Published On: Mon, Feb 1st, 2016

New Cassini Image Shows Methane in Saturn’s Atmosphere

The soft, bright-and-dark bands suggested in this new picture from a Cassini Spacecraft are a signature of methane in Saturn’s atmosphere.

This picture was taken in wavelengths of light that are engrossed by methane on Saturn. Dark areas are regions where light travels deeper into a atmosphere (passing by some-more methane) before reflecting and pinch off of clouds and afterwards streamer behind out of a atmosphere. In such images, a deeper a light goes, a some-more of it gets engrossed by methane, and a darker that partial of Saturn appears.

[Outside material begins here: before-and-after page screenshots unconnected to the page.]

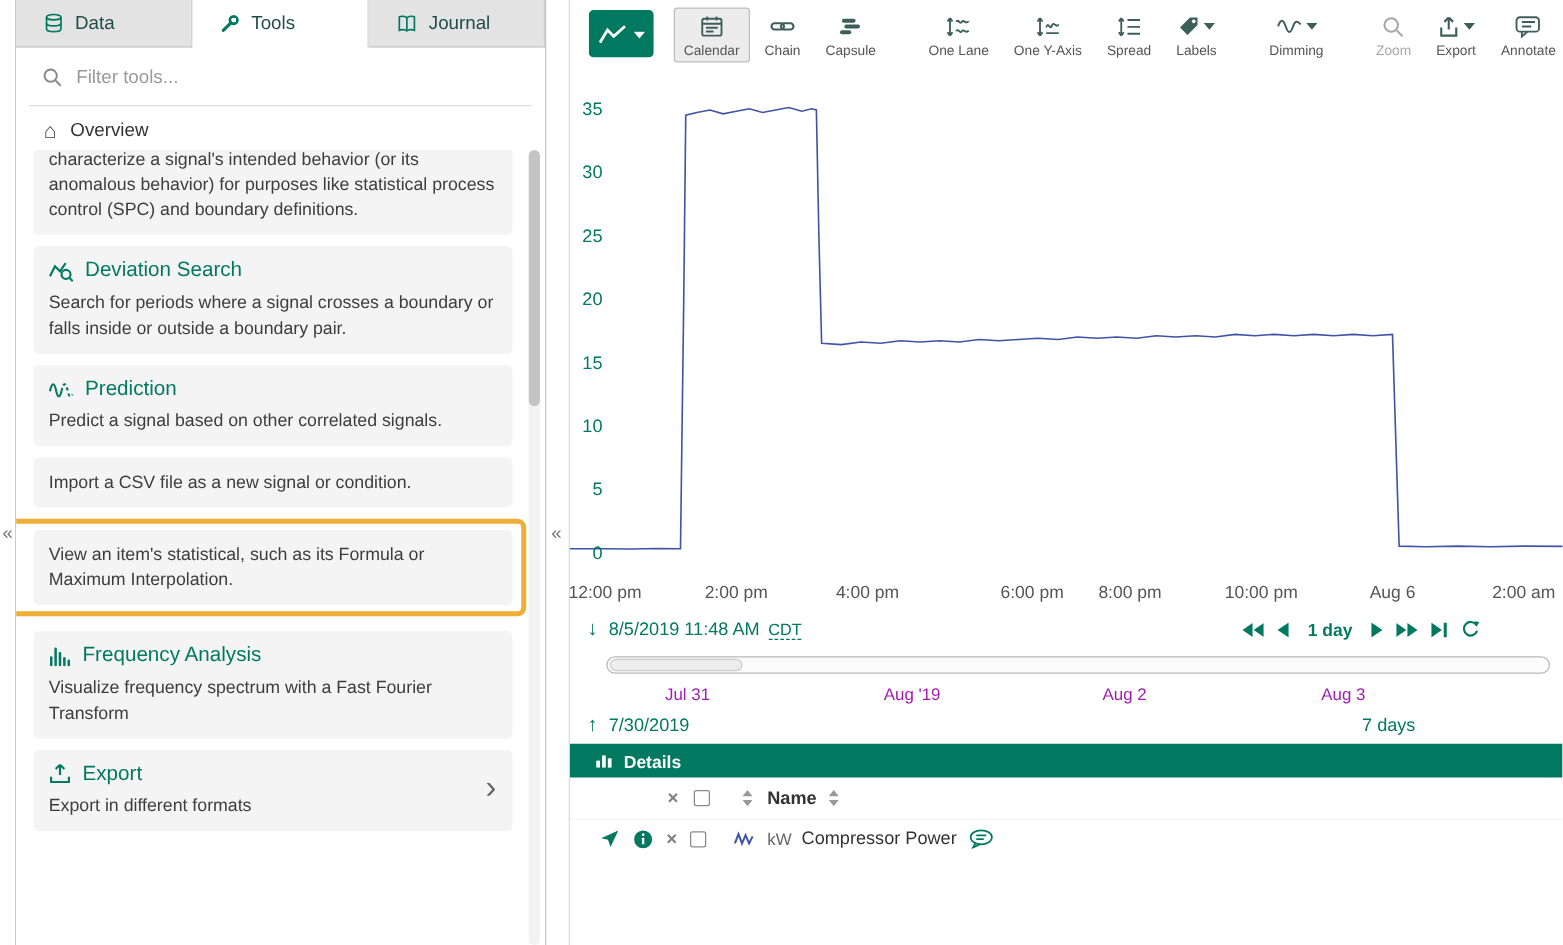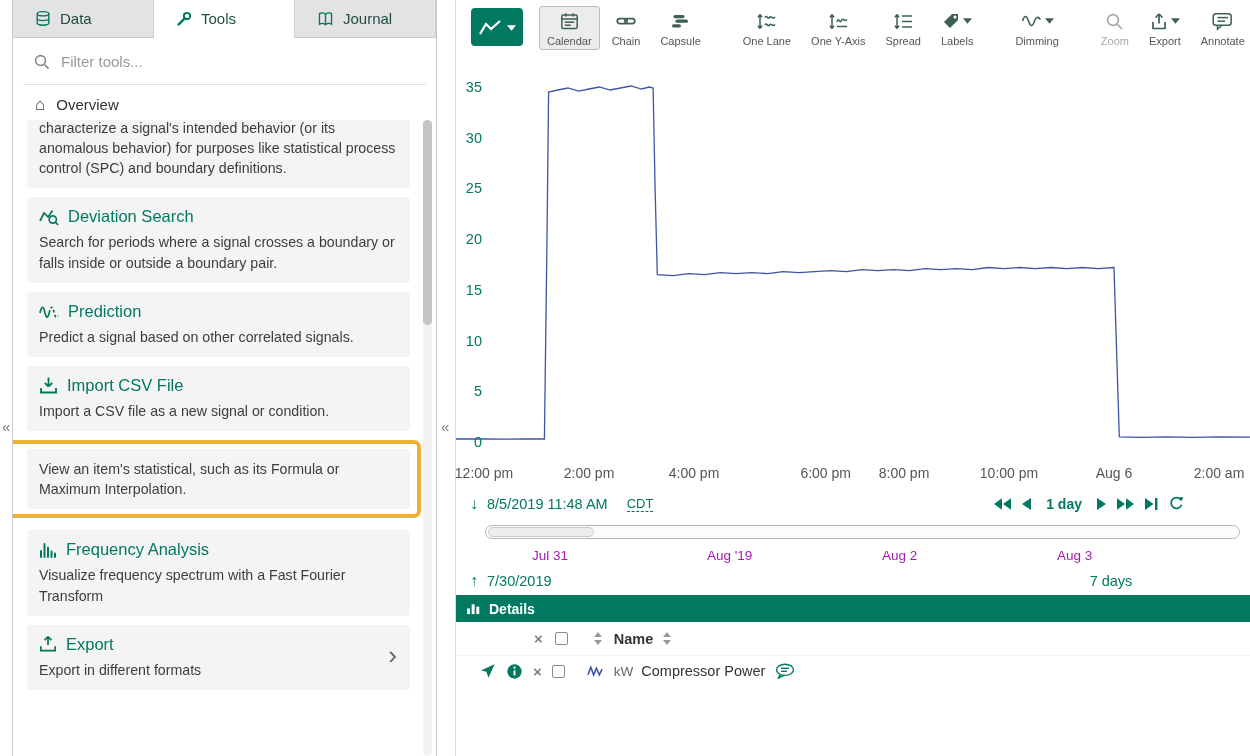"Import CSV File" div.tool-title { html: <div> <span> <svg> <path></path> <path></path> </svg> </span> <span>Import CSV File</span> </div> -> none }
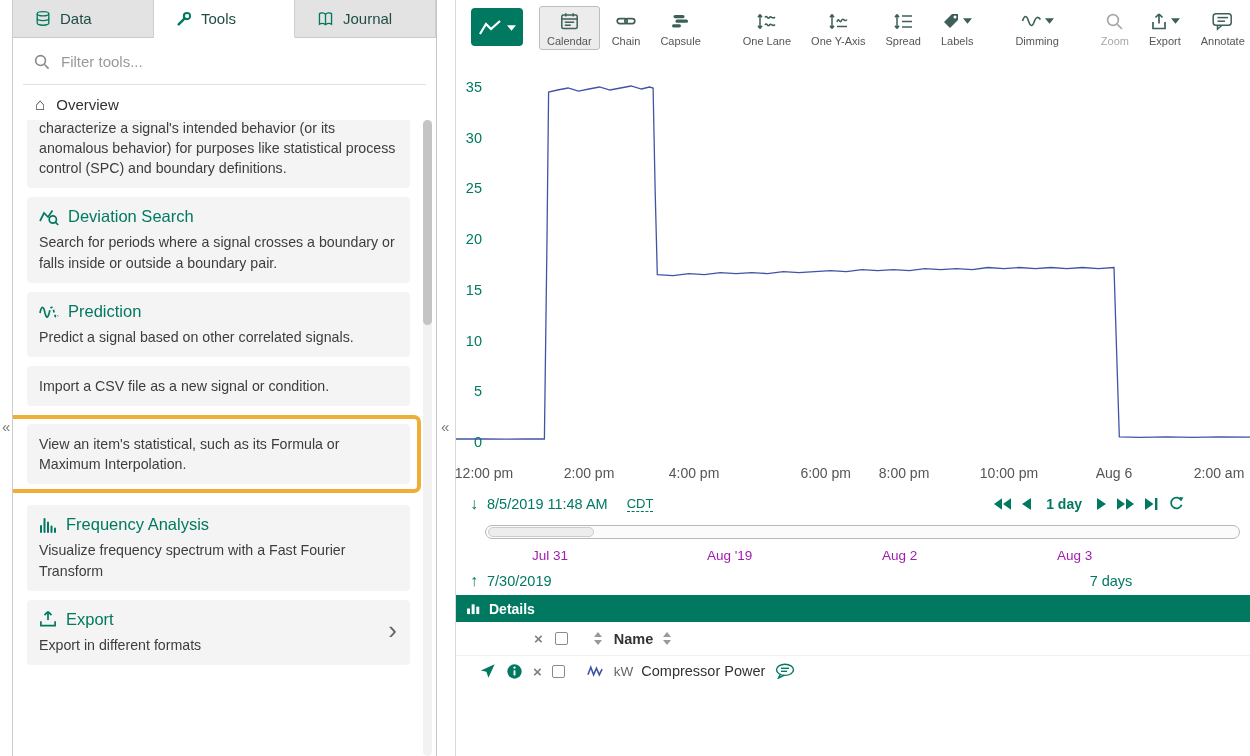"CDT" .tz { margin-left: 19px -> 7px }
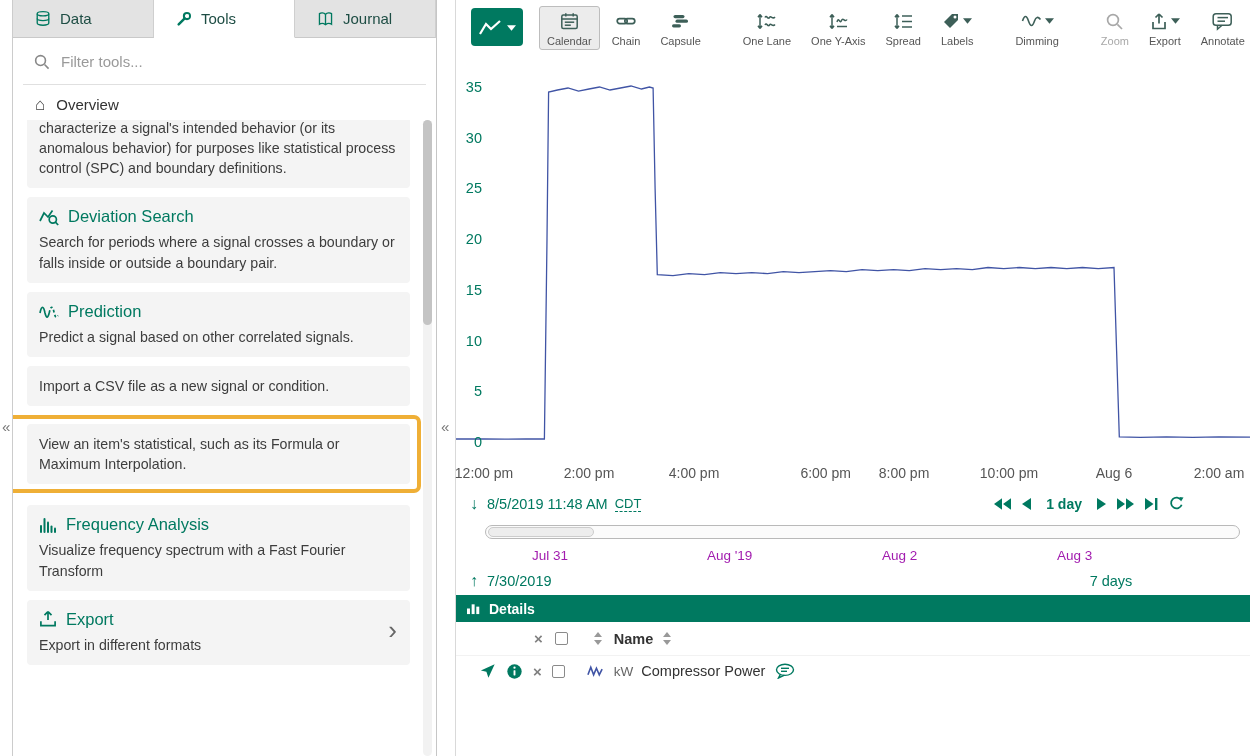"Details" .details-head { padding-left: 10px -> 20px }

The moon Dione (698 miles or 1,123 kilometers across) hangs next a rings during right. Shadows of a rings are also manifest here, expel onto a planet’s southern hemisphere, in an different perspective compared to early in Cassini’s goal during Saturn.

This perspective looks toward a unilluminated side of a rings from about 0.3 degrees next a ringplane. The picture was taken with a Cassini booster wide-angle camera on Sep 6, 2015, regulating a bright filter that preferentially admits wavelengths of near-infrared light centered during 728 nanometers.

The perspective was acquired during a stretch of approximately 819,000 miles (1.32 million kilometers) from Saturn. Image scale is 49 miles (79 kilometers) per pixel. Dione has been brightened by a cause of dual to raise the visibility.